SYU'S WORKSHOP
ESSAY VOL.169
「完璧な女」について

(2016年12月3日)


その女は完璧だった。



先日、駅向こうの「OKストア」に行こうと歩いていたら、胸に大きく「完璧」と書いた女性とすれ違ったのでした。
それはダウンの下に着ていたトレーナーに書かれた文字でした。

よく浅草あたりの外国人旅行者向けの土産物屋で、「温故知新」だの「回転寿司」だの「極道人生」だのと書かれたTシャツを見かける事がありますが、あのトレーナーもそんな類いだったのかも知れません。
いや、市販のモノではなく手作りの品だったのかも知れません。

年の頃なら三十前かな、中肉中背、サラリと髪を伸ばした端麗な女性でした。
それにしても「完璧」とは。
一体、何が「完璧」なのでしょうか。

人として「完璧」?

女性として「完璧」?

そんな彼女とすれ違いながら、私はちょっと前に見かけた別の女性の事を思い出していたのでした。

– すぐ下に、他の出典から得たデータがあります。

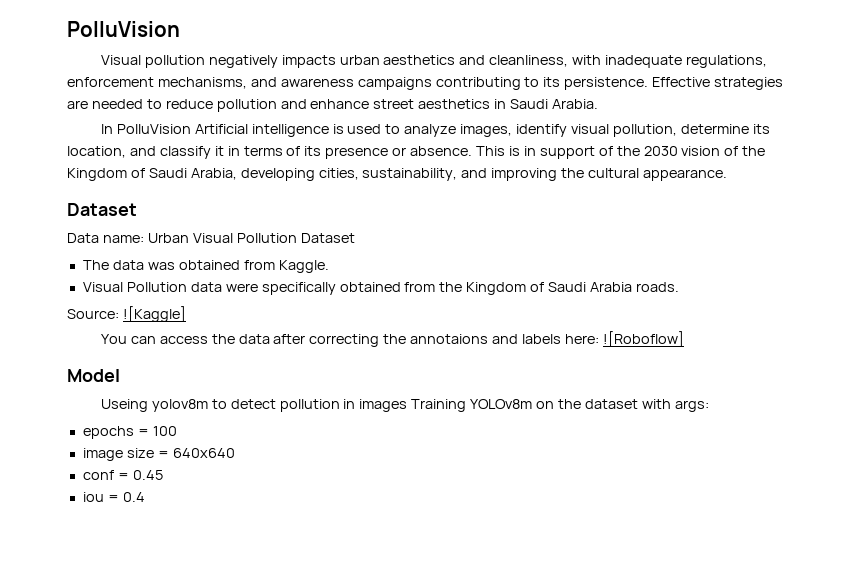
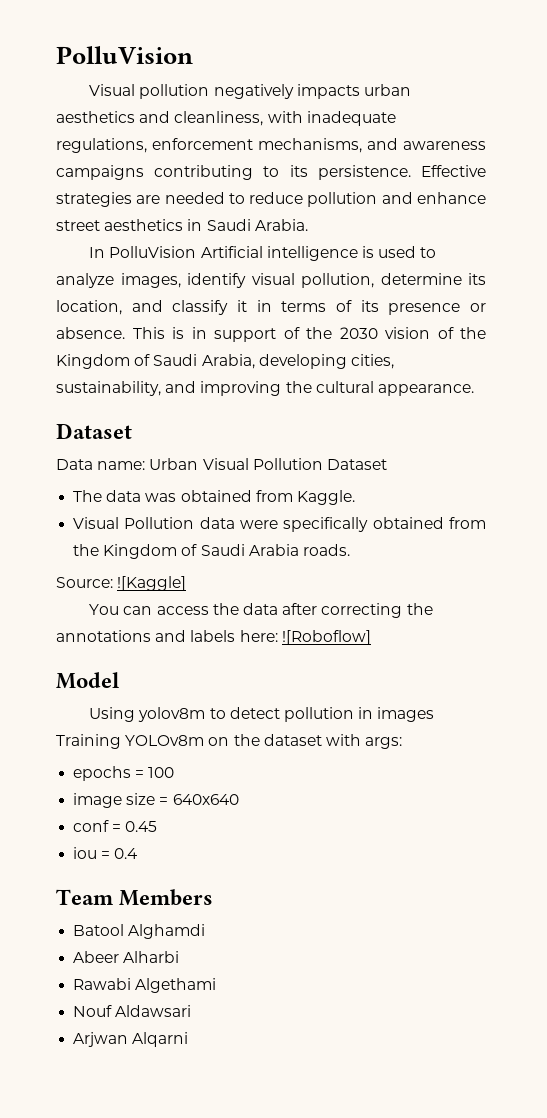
- You can access the data after correcting the annotaions and labels here: ![Roboflow]
+ You can access the data after correcting the annotations and labels here: ![Roboflow]
- Useing yolov8m to detect pollution in images Training YOLOv8m on the dataset with args:
+ Using yolov8m to detect pollution in images Training YOLOv8m on the dataset with args:
+ Team Members
+ Batool Alghamdi
+ Abeer Alharbi
+ Rawabi Algethami
+ Nouf Aldawsari
+ Arjwan Alqarni

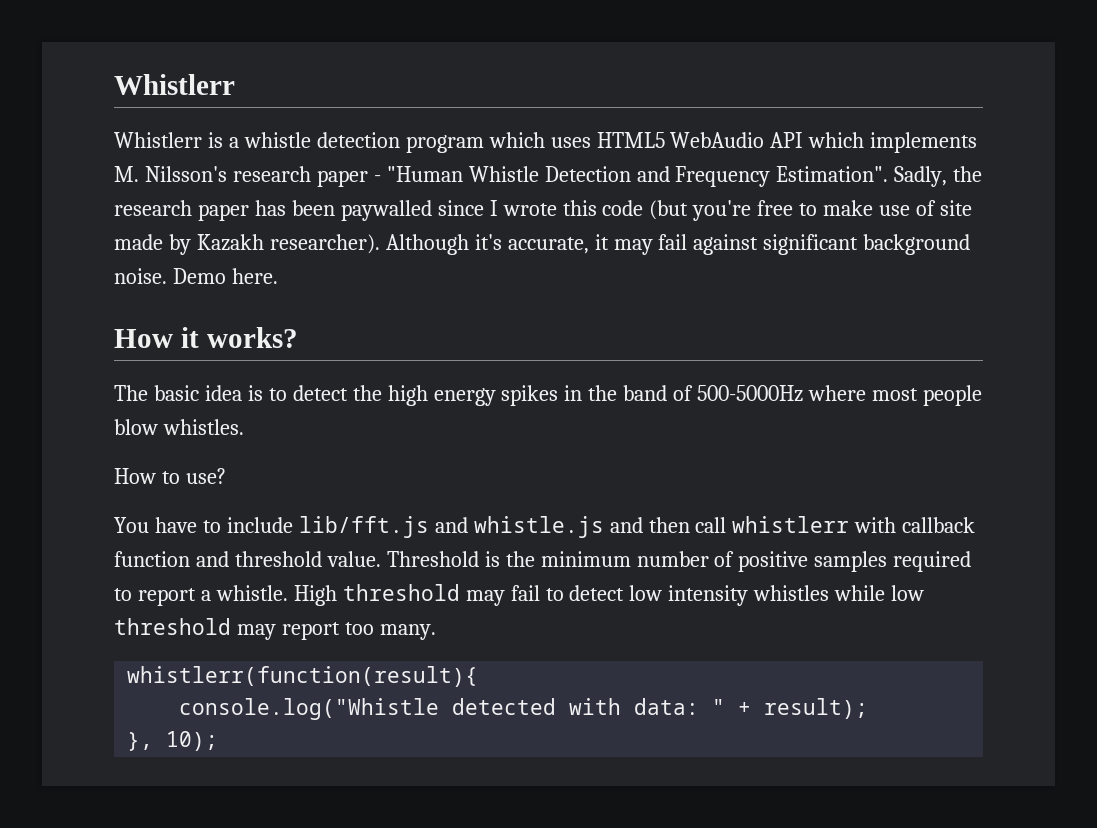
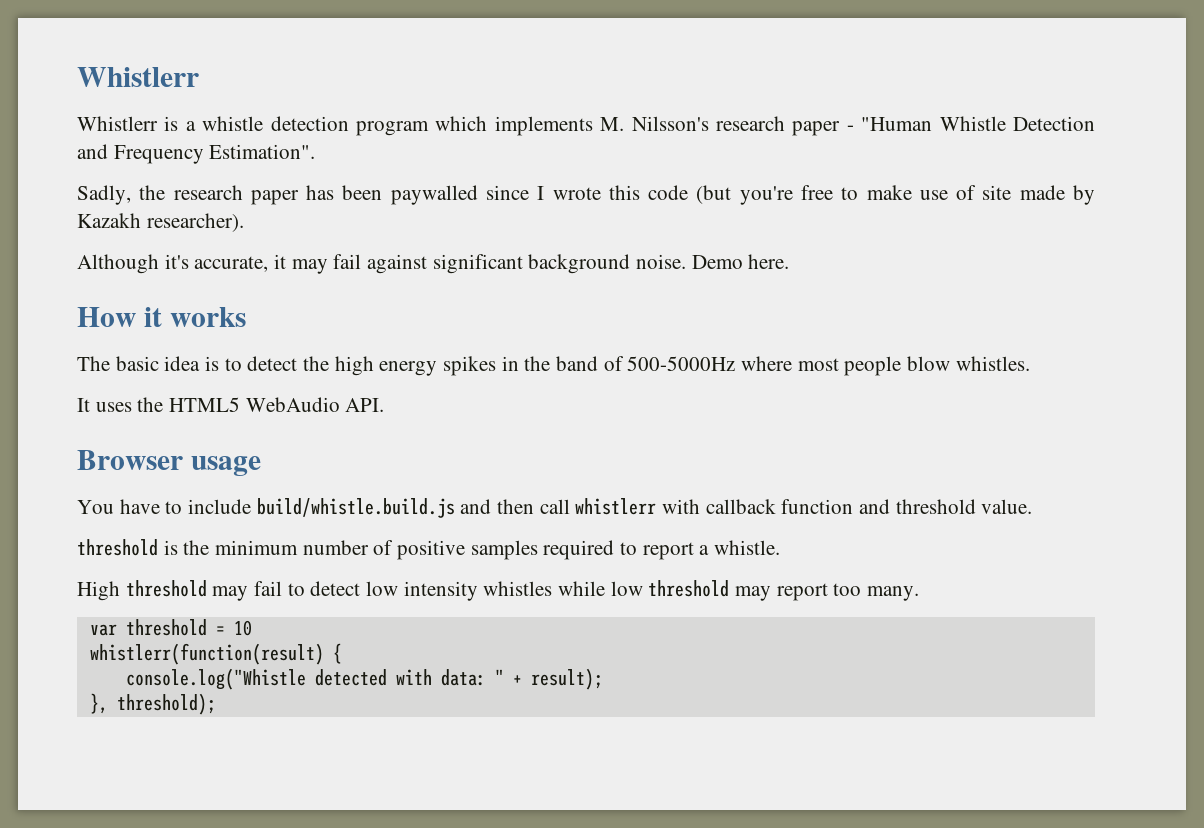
- Whistlerr is a whistle detection program which uses HTML5 WebAudio API which implements M. Nilsson's research paper - "Human Whistle Detection and Frequency Estimation". Sadly, the research paper has been paywalled since I wrote this code (but you're free to make use of site made by Kazakh researcher). Although it's accurate, it may fail against significant background noise.
+ Whistlerr is a whistle detection program which implements M. Nilsson's research paper - "Human Whistle Detection and Frequency Estimation".
+ Sadly, the research paper has been paywalled since I wrote this code (but you're free to make use of site made by Kazakh researcher).
+ Although it's accurate, it may fail against significant background noise.
- How it works?
+ How it works
- How to use?
+ It uses the HTML5 WebAudio API.
+ Browser usage
- You have to include lib/fft.js and whistle.js and then call whistlerr with callback function and threshold value. Threshold is the minimum number of positive samples required to report a whistle. High threshold may fail to detect low intensity whistles while low threshold may report too many.
+ You have to include build/whistle.build.js and then call whistlerr with callback function and threshold value.
+ threshold is the minimum number of positive samples required to report a whistle.
+ High threshold may fail to detect low intensity whistles while low threshold may report too many.
- whistlerr(function(result){
+ var threshold = 10
+ whistlerr(function(result) {
- }, 10);
+ }, threshold);

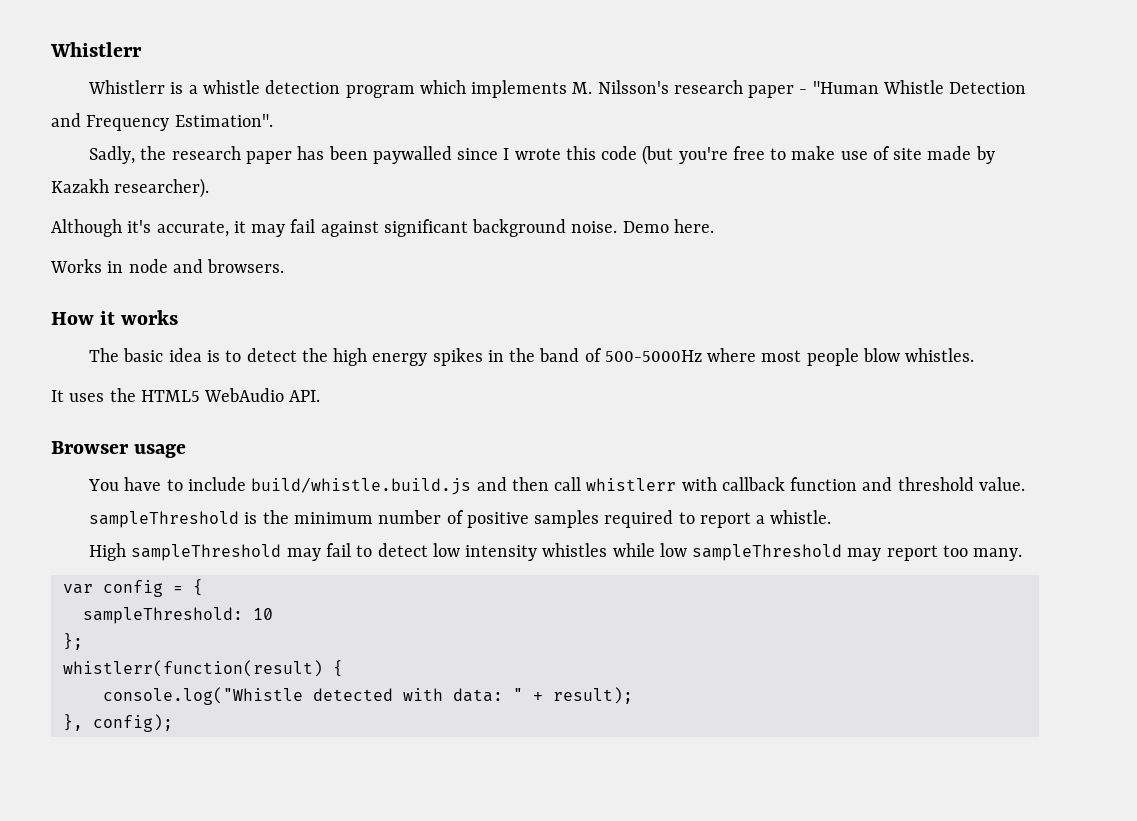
+ Works in node and browsers.
- threshold is the minimum number of positive samples required to report a whistle.
+ sampleThreshold is the minimum number of positive samples required to report a whistle.
- High threshold may fail to detect low intensity whistles while low threshold may report too many.
+ High sampleThreshold may fail to detect low intensity whistles while low sampleThreshold may report too many.
- var threshold = 10
+ var config = {
+ sampleThreshold: 10
+ };
- }, threshold);
+ }, config);

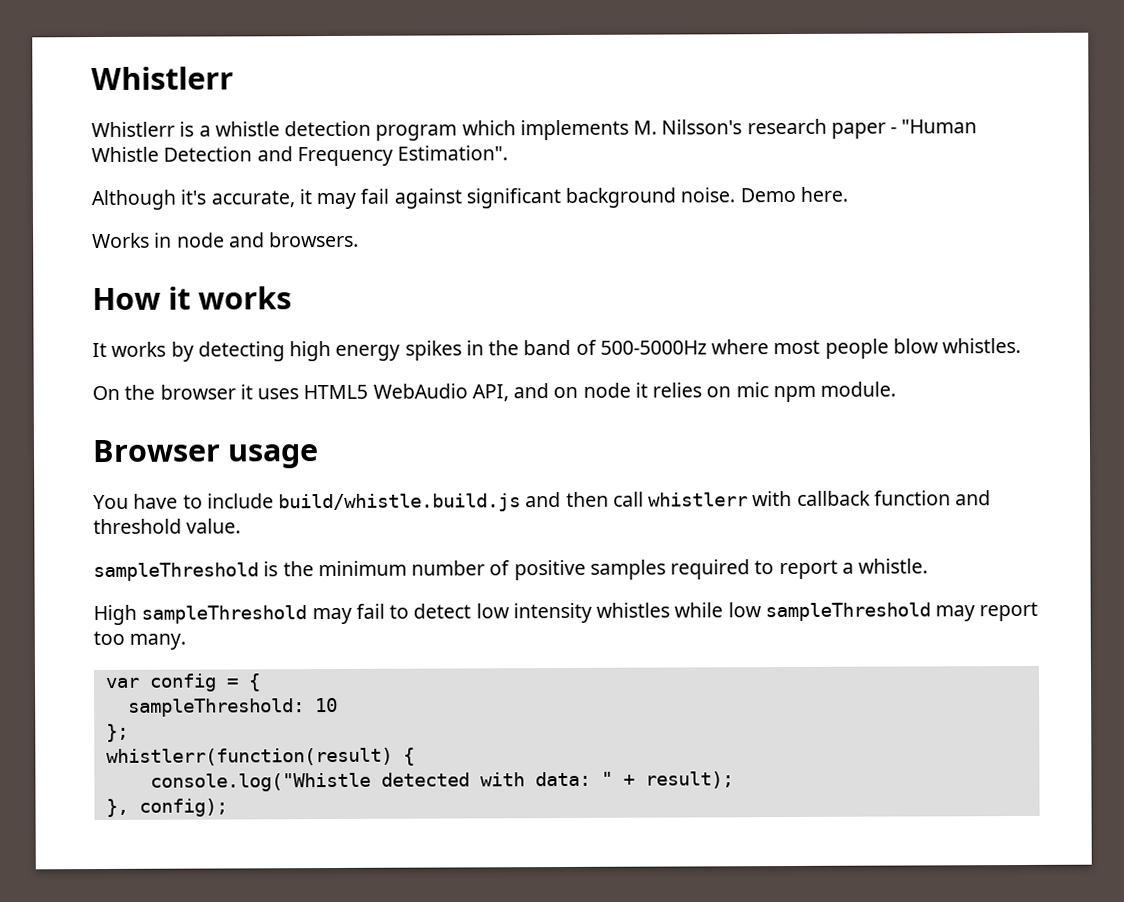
- Sadly, the research paper has been paywalled since I wrote this code (but you're free to make use of site made by Kazakh researcher).
- The basic idea is to detect the high energy spikes in the band of 500-5000Hz where most people blow whistles.
+ It works by detecting high energy spikes in the band of 500-5000Hz where most people blow whistles.
- It uses the HTML5 WebAudio API.
+ On the browser it uses HTML5 WebAudio API, and on node it relies on mic npm module.

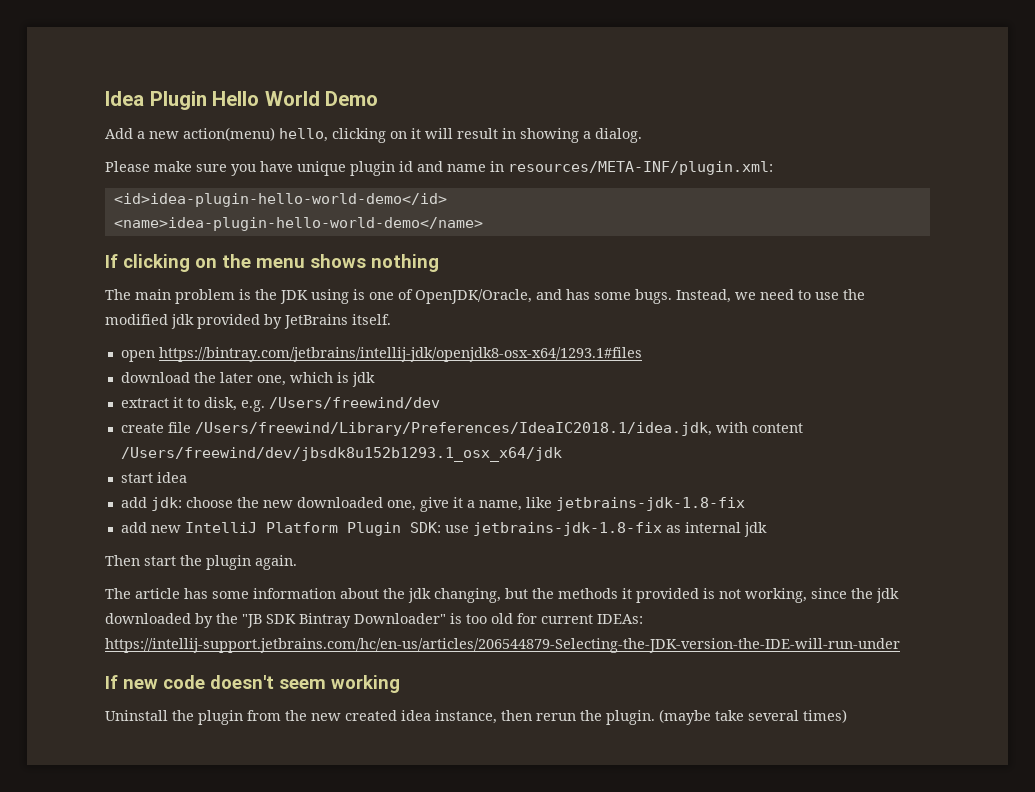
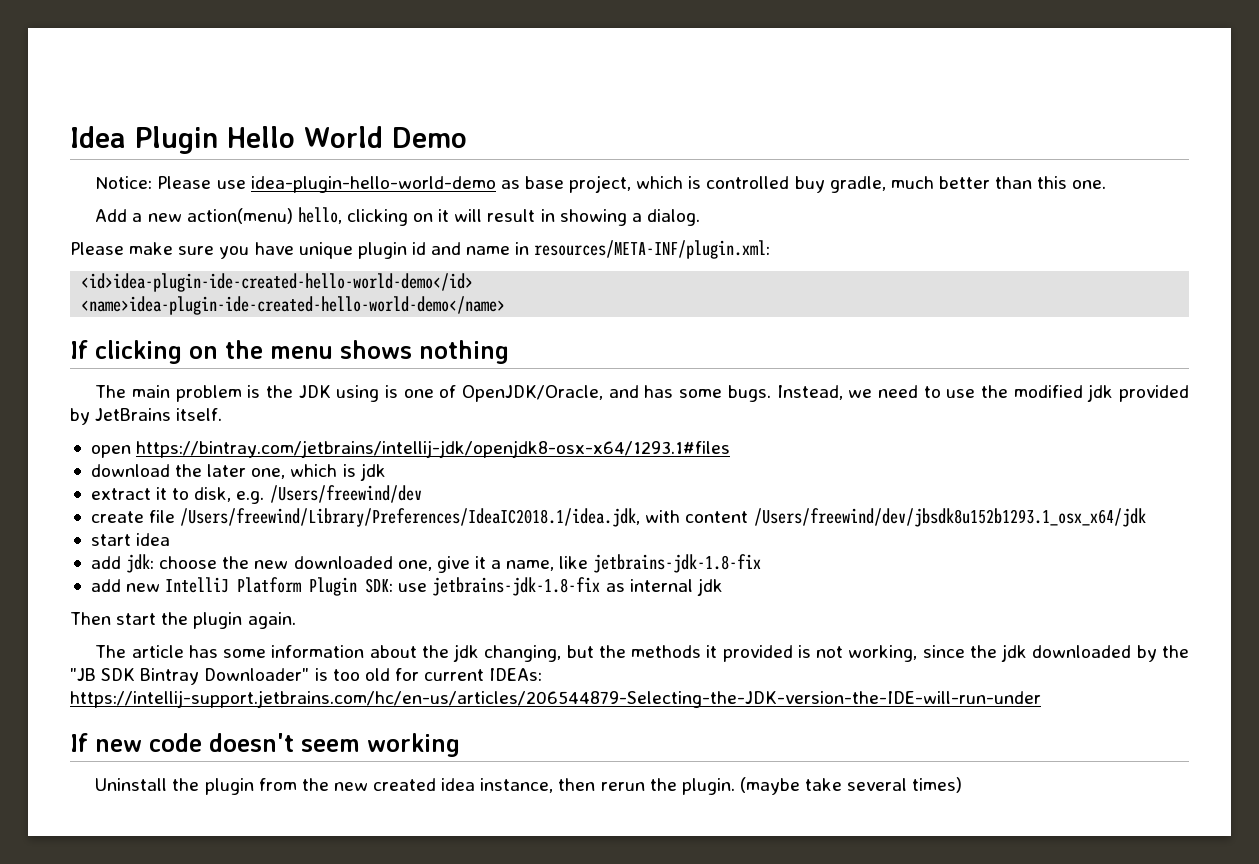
+ Notice: Please use idea-plugin-hello-world-demo as base project, which is controlled buy gradle, much better than this one.
- <id>idea-plugin-hello-world-demo</id>
- <name>idea-plugin-hello-world-demo</name>
+ <id>idea-plugin-ide-created-hello-world-demo</id>
+ <name>idea-plugin-ide-created-hello-world-demo</name>

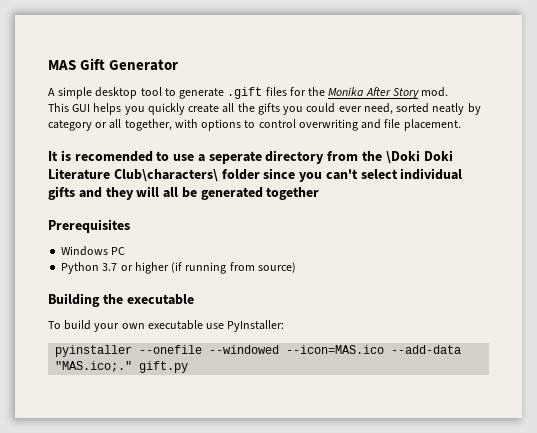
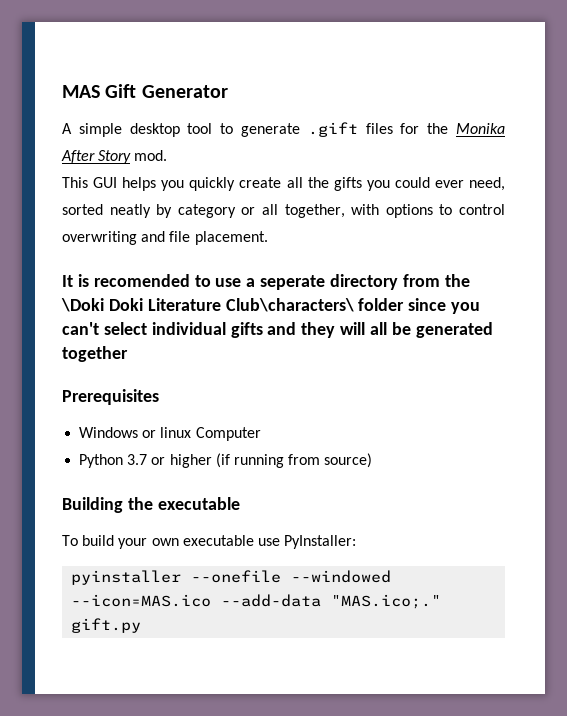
- Windows PC
+ Windows or linux Computer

それは私が近所の「マルエツ プチ」へ行こうとしていた時でした。
100円で買える「味好百菓」シリーズの「ふ菓子」を買いに行こうとしていたのです。

雨の降る日でした。
傘を差して歩くその彼女の足元を何気なく見て、私は「ぎょっ」としたのです。
彼女は明らかに部屋履きの毛足の長い「スリッパ」で歩いていたのでした。

多分、彼女は何らかの理由で慌てて家を飛び出して来たのでしょう。
そして、自分でも気づかないまま部屋履きのスリッパで出てしまったのでしょう。
「迂闊な女、だなあ」と思いながらも、彼女の外出が短いモノである事を、間違っても電車に乗るような遠出じゃない事を、私は切に願いました。
この後、足元の履いてきたスリッパに気づき、街中でひとり彼女は顔を真っ赤にしたに違いありません。


そうか。
少なくとも「完璧な女」は部屋履きスリッパで外に出てしまうような「迂闊な女」ではなかったのです。

それだけでも。
彼女は「完璧な女」なのかも知れないなあ。